– Передайте своим людям, лейтенант, что каждый поступивший так же, как этот посыльный, будет наказан. Напомните им, что задача посыльного – доставить переданное ему сообщение адресату, а не служить глашатаем для каждого встречного.
– Слушаюсь, господин полковник, сэр. Напомню.
– Ну, а мне придется позаботиться, чтобы об этом помнили все, а не только наши, – озабоченно вздохнул сэр Гораций. Чем больше изменений вносил его батальон в жизнь Англии, тем больше требовалось менять в сложившемся укладе, причем чаще всего личным вмешательством.
– Где командующий? – уточнил он у Бека, который смотрел в бинокль.
– Командует, сэр! – возвращая бинокль Бошампу, ответил лейтенант.

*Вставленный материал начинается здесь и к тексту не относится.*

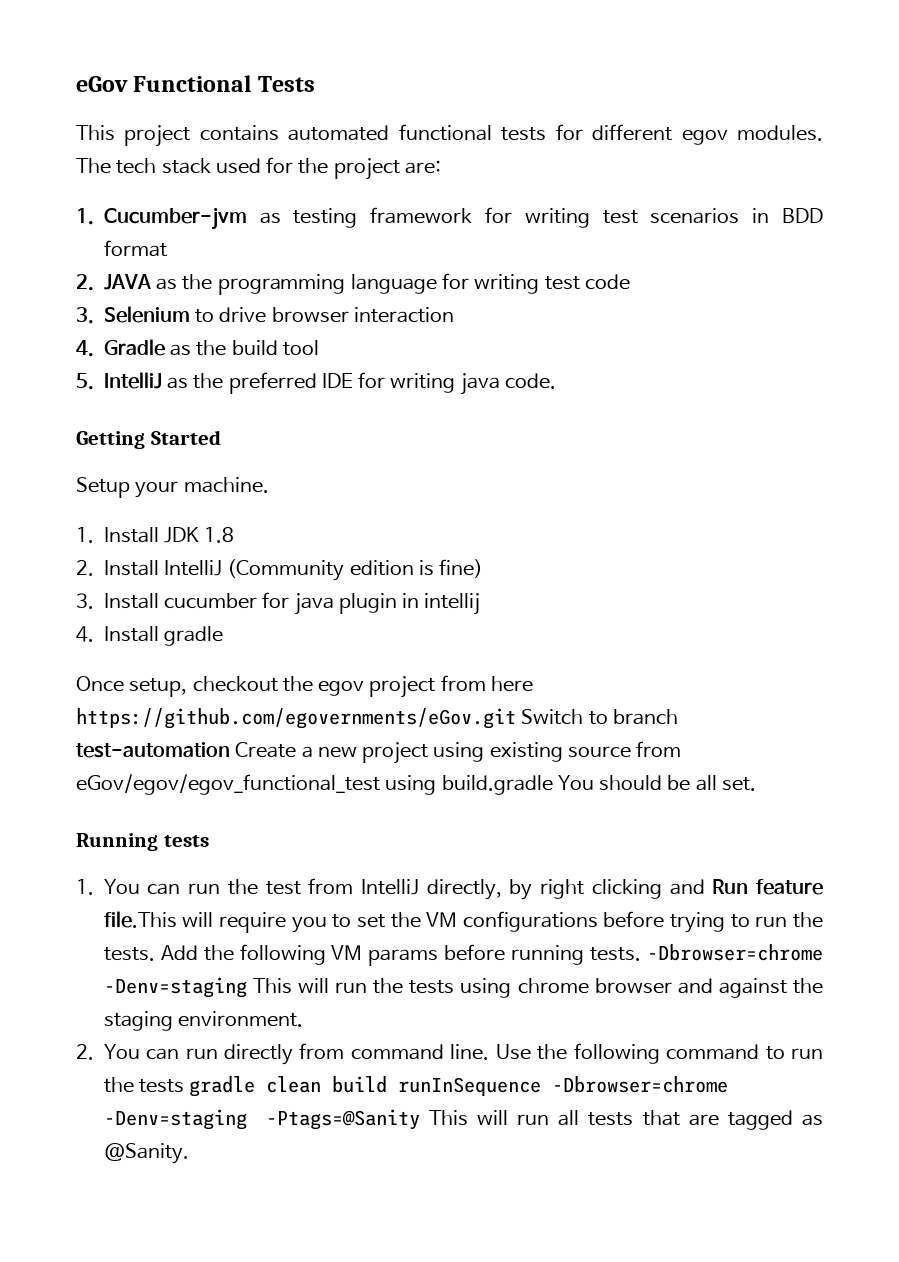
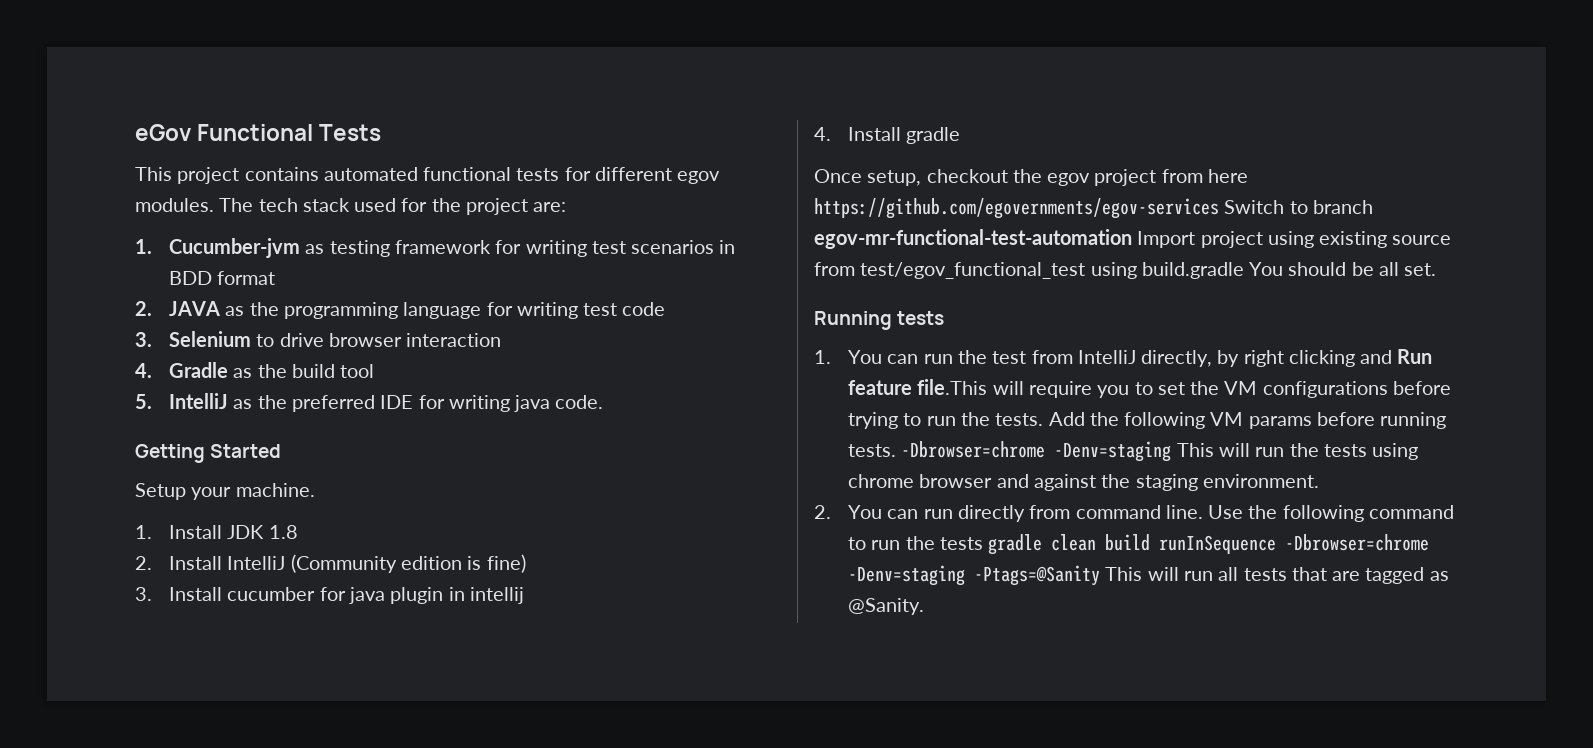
- Once setup, checkout the egov project from here https://github.com/egovernments/eGov.git Switch to branch test-automation Create a new project using existing source from eGov/egov/egov_functional_test using build.gradle You should be all set.
+ Once setup, checkout the egov project from here https://github.com/egovernments/egov-services Switch to branch egov-mr-functional-test-automation Import project using existing source from test/egov_functional_test using build.gradle You should be all set.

«Ни один английский офицер не может быть спокоен, участвуя в битве с шотландцами у места со столь символическим названием», – приказав Беку взять взвод стрелков и пулеметы и усилить охрану ставки командующего, подумал сэр Гораций, продолжая с недоверием осматриваться вокруг и разглядывая стоящую на небольшом холме в полумиле от них свиту. Гирт, выделяющийся на фоне свиты ярким плащом и плюмажем над шлемом, в этот момент как раз что-то приказывал одному из посыльных. «Боже, кажется, мы все же вторгнемся в Шотландию. – На эту мысль генерал-легата, еще не привыкшего к новому званию, навел взмах руки командующего. – Надеюсь, Ворд, как всегда, заранее подготовил все для дальнейшего похода. Иначе придется импровизировать», – недовольно подумал он. Если подумать, импровизация – вещь необходимая на войне, но полковник ее не любил, особенно со времен службы в Судане, и ненавидел – при необходимости придумывать что-то, чтобы решить проблемы со снабжением. Впрочем, бывший полковой адъютант, а ныне Королевства Английского войсковой интендант, эрл полковник Ворд славился своей предусмотрительностью.
Вальтеоф, некогда знатный и богатый, настоящий эрл, а теперь – изгнанник и беглец, сидел на брошенной прямо на землю попоне и с тоской разглядывал унылый шотландский пейзаж. Конечно, в глубине души он сознавал, что несколько преувеличивает, но пейзаж настолько гармонировал с его настроением, что действительно казался унылейшим на свете. Хотелось сделать что-то… то ли убить кого-нибудь, то ли помолиться. «Возможно, стоит даже принести жертву Вотану, раз бог христиан отказывается ему помочь. Человеческую жертву… Почему бы и нет? Но… позднее, позднее. Сейчас надо дождаться этого… лен-тэна и быстрее отплывать в Ирландию, пока сюда не добрались королевские войска».
Он ждал и вспоминал, сдерживая свое нетерпение. «Да, бедному гонимому эрлу приходится быть сдержанным, – наблюдая, как суетятся слуги, помогая втащить только что появившийся корабль, подумал Вальтеоф. – Всё пошло не так с того злополучного посещения горда. Мало того, что эти пришельцы меня опоили тогда, они явно наложили на меня свое заклятье. Придется все же найти друида и принести жертву».
Привстав, он вежливо поприветствовал капитана судна, купца Олафа Трюгвассона, получившего титул тэна за неоднократные торговые экспедиции на материк, за Серое море. Последнее время Олаф стал часто плавать на остров Мэн и в Ирландию, причем нисколько не опасаясь ирландских пиратов. Поговаривали, что он стал побратимом одного из дружинников верховного короля Ирландии Дипомайта. Так это или нет, Вальтеофа интересовало мало. Главное, что Олаф был «его человеком» (вассалом) и в отличие от многих и многих других, подчинившихся узурпатору, не отринул этой связи. Вальтеоф со злобой вспомнил, что во многих графствах и герцогствах Королевства Французского действует очень полезное и необходимое правило: «Вассал моего вассала – не мой вассал».